Development of the Fundamental Notions of Functional Analysis
Overview
In the early twentieth century, mathematicians learned to give a geometrical interpretation to sets of functions that met certain overall conditions. This interpretation allowed mathematicians to assign a norm or "length" to each function in the set and to provide a measure of how much two functions differed from each other. One set of conditions on the functions in a set defined a Hilbert space, which could be treated as a vector space of infinite dimensions. Somewhat more general conditions were allowed in a Banach space. Both types of function spaces are of great importance in modern applied mathematics, and the ideas of Hilbert space play a particularly important role in quantum physics.
Background
At the close of the nineteenth century many mathematicians believed that the theory of sets,introduced by the Russian-born German mathematician Georg Cantor (1845-1918), would provide a reliable and unifying basis for all mathematics.

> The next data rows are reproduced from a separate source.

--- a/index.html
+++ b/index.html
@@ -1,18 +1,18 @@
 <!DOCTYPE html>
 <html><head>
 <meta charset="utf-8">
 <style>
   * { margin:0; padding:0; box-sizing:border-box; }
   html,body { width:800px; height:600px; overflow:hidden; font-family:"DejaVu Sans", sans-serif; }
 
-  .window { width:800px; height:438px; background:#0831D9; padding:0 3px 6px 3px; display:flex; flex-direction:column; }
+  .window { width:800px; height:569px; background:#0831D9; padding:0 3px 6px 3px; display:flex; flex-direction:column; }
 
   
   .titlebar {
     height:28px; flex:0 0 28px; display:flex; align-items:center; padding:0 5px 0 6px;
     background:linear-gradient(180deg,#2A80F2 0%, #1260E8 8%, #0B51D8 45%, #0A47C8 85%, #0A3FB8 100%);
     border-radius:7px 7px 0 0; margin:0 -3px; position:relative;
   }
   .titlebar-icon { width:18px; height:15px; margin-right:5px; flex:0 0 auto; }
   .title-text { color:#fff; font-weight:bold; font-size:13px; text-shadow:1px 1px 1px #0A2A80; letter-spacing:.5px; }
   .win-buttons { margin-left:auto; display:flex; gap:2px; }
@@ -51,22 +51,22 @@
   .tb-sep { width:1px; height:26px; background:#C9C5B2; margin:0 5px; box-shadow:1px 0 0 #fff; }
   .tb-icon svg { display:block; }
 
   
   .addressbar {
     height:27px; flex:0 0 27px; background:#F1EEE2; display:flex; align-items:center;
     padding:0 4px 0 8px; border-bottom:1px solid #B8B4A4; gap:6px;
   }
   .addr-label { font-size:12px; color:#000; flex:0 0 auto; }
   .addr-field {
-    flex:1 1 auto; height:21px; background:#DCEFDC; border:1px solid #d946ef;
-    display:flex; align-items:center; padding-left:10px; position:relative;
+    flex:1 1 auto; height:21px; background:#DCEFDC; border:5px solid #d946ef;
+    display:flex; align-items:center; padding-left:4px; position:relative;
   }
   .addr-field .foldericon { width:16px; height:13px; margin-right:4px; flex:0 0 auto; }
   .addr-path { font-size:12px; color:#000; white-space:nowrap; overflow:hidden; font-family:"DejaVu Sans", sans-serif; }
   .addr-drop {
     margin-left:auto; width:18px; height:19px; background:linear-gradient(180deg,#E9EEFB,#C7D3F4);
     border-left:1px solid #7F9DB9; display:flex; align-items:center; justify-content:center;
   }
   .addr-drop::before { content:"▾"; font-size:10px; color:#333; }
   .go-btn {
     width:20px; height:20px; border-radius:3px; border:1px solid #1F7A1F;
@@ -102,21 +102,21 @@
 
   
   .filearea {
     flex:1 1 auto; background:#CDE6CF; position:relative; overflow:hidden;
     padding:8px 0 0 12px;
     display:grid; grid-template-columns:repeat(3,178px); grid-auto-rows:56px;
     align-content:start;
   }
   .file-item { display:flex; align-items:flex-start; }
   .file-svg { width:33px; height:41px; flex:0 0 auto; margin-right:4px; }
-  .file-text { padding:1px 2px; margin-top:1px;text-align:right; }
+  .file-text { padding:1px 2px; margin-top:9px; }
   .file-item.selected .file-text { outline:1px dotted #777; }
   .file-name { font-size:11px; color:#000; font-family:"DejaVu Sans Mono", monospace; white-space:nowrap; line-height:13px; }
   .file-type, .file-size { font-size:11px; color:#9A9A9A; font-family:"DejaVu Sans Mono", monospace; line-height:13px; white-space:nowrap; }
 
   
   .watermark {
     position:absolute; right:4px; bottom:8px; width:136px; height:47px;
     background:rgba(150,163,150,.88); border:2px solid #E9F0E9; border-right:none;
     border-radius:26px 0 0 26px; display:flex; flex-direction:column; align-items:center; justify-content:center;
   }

While not all mathematicians shared this view, it was embraced and popularized by the great German mathematician, David Hilbert (1862-1943), who in 1926 wrote, "No one shall expel us from the paradise which Cantor has created for us." By that time a small army of mathematicians had been at work, establishing a rigorous basis for set theory itself and providing set theoretic interpretations for algebra, geometry, the calculus, and the theory of numbers.